Comings and Goings is a blog written by Theology, Worship and Education Director Charles B. "Chip" Hardwick as he travels throughout the church. God is on the move out and about in the world, working to redeem all things in Jesus Christ. As we join this mission, by the power of the Spirit we see God on the move. This blog contains glimpses of how Chip finds this to be true in his comings and goings.
You can follow Chip on twitter (@chiphardwick) or find him on Facebook (Chip Hardwick).
This past week I have been in Princeton, NJ, for alumni reunion events and the inauguration of Princeton Theological Seminary's new president, M. Craig Barnes. It was a week full of interesting lectures by Robert Wuthnow, Elsie McKee, and Bob Dykstra, of connecting with folks from the seminary and the denomination, and of worshiping Christ in powerful ways at both the seminary and university chapels.
I was struck by two of the charges given during my time in Princeton. The first was a charge by President Barnes to the faculty who have been recently promoted or hired. One of the highlights of that service was when the newly promoted faculty sign the book which has the signatures of professors and trustees since the early 1800s. In his charge, Dr. Barnes reminded them that the book, while impressive, is not the Lamb’s Book of Life—that their names are already inscribed there, because Jesus has loved them at great cost, and they have responded to that love. Out of gratitude for, and because of, that love, he said, the faculty’s call was to love the students so that they would love Jesus more.
It was very consistent with the work of the Office of Theology and Worship on grace and gratitude—that we love because Christ first loved us...and when we realize what God has done for us in Christ through the power of the Holy Spirit, gratitude is the best and most faithful response. Theologian Karl Barth said that grace and gratitude go together like thunder and lightning, heaven and earth, a voice and an echo, and Mumford and Sons. (well, maybe not the last one, but you get the idea.)
At President Barnes’ inauguration, the chairman of the board, Bill Robinson (president emeritus of Whitworth University) gave a charge to the new president (pictured at left). During this charge, he challenged him to be “the best Craig Barnes he could be, because the best Craig Barnes is the best he can give.” It made me think about this in light of the charge that Barnes himself had given to the faculty.
The best of any of us is when we live our lives in utter gratitude for the grace given to us in Jesus Christ. When we act out of a sense of duty, we can make progress toward a goal, but often without much joy. When we act out of guilt or fear, we can move forward but often with resentment or trepidation.
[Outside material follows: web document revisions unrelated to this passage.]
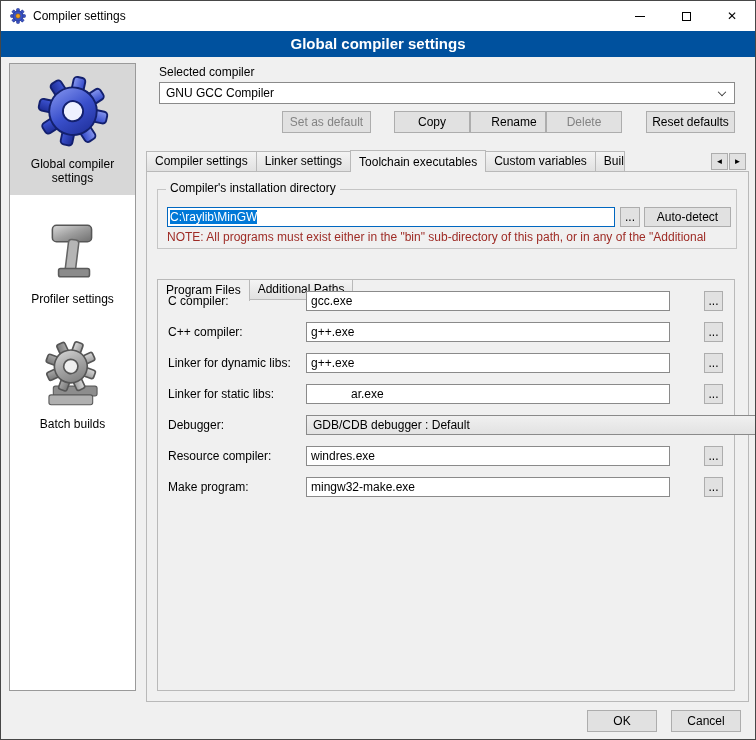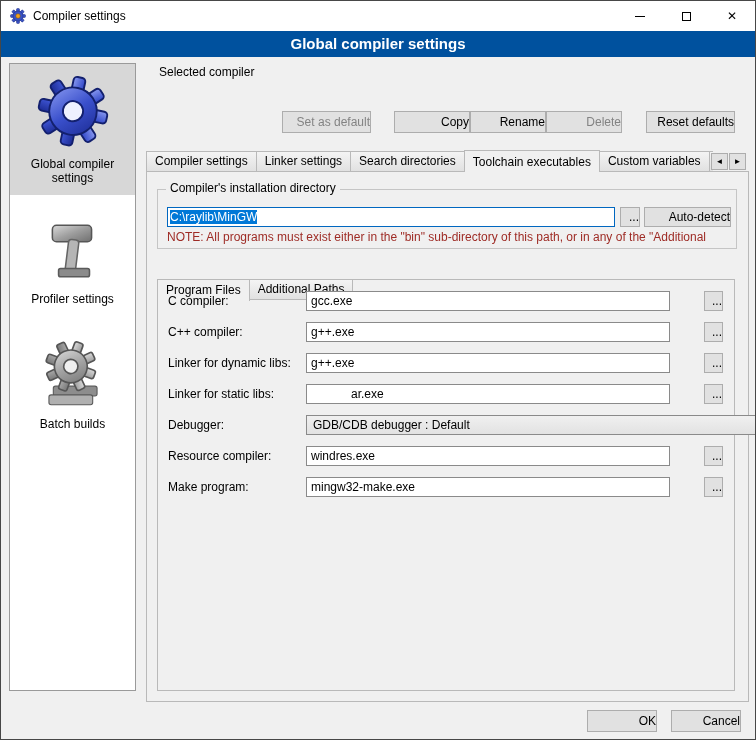"GNU GCC Compiler" div.combo { html: none -> <div> <span>GNU GCC Compiler</span> <span></span> </div> }
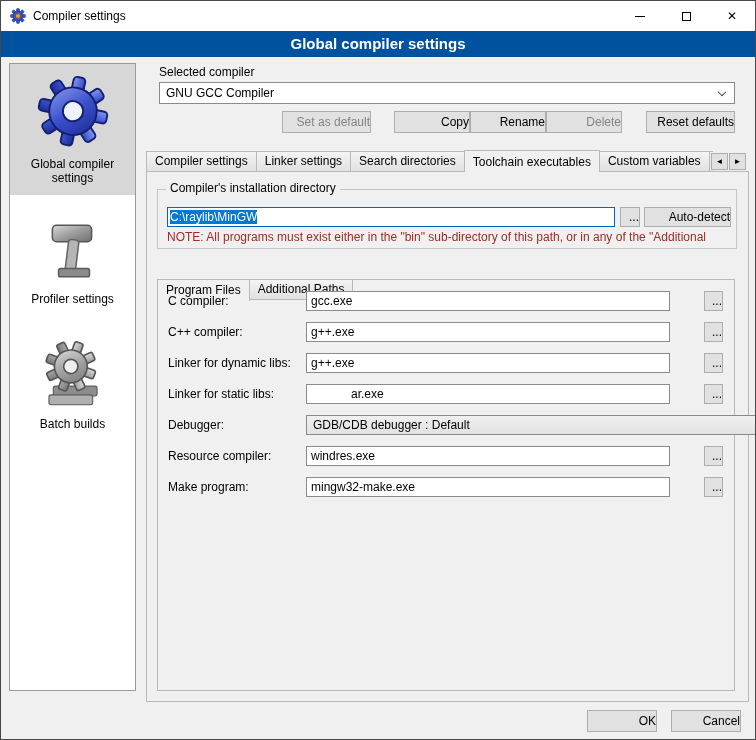"Set as default" .btn { text-align: right -> center }
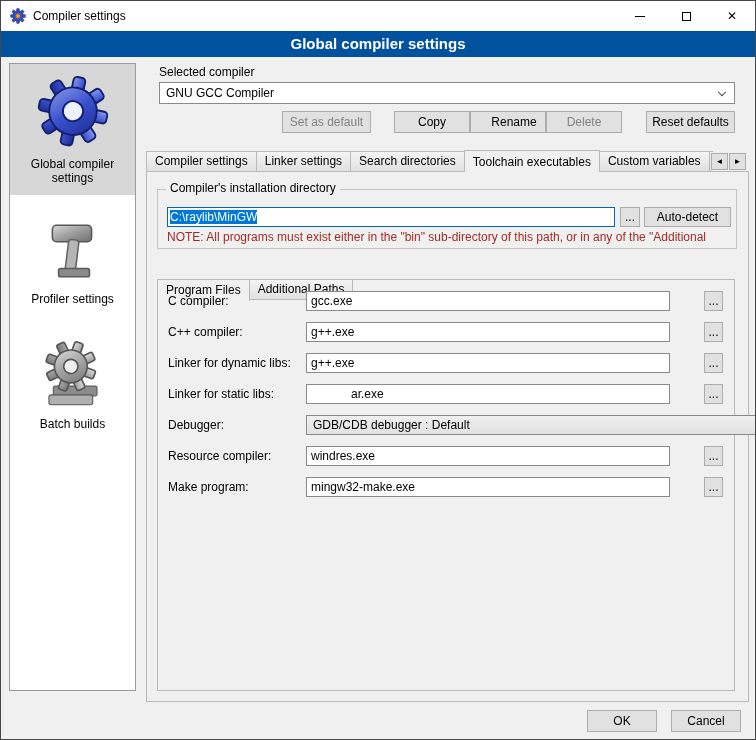"Search directories" div.tab { html: <div>Search directories</div> -> none }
Even faithful obedience does not give us the best version of ourselves, or the most abundant life. When we are filled with gratitude, however, we rest in what God has done for us, and we reach out to serve others in Christ’s name.
Please join me in praying for Craig Barnes, and for the Princeton Seminary Community, that the campus would be a place filled with grace and gratitude, drawing out the best of each individual God has called there.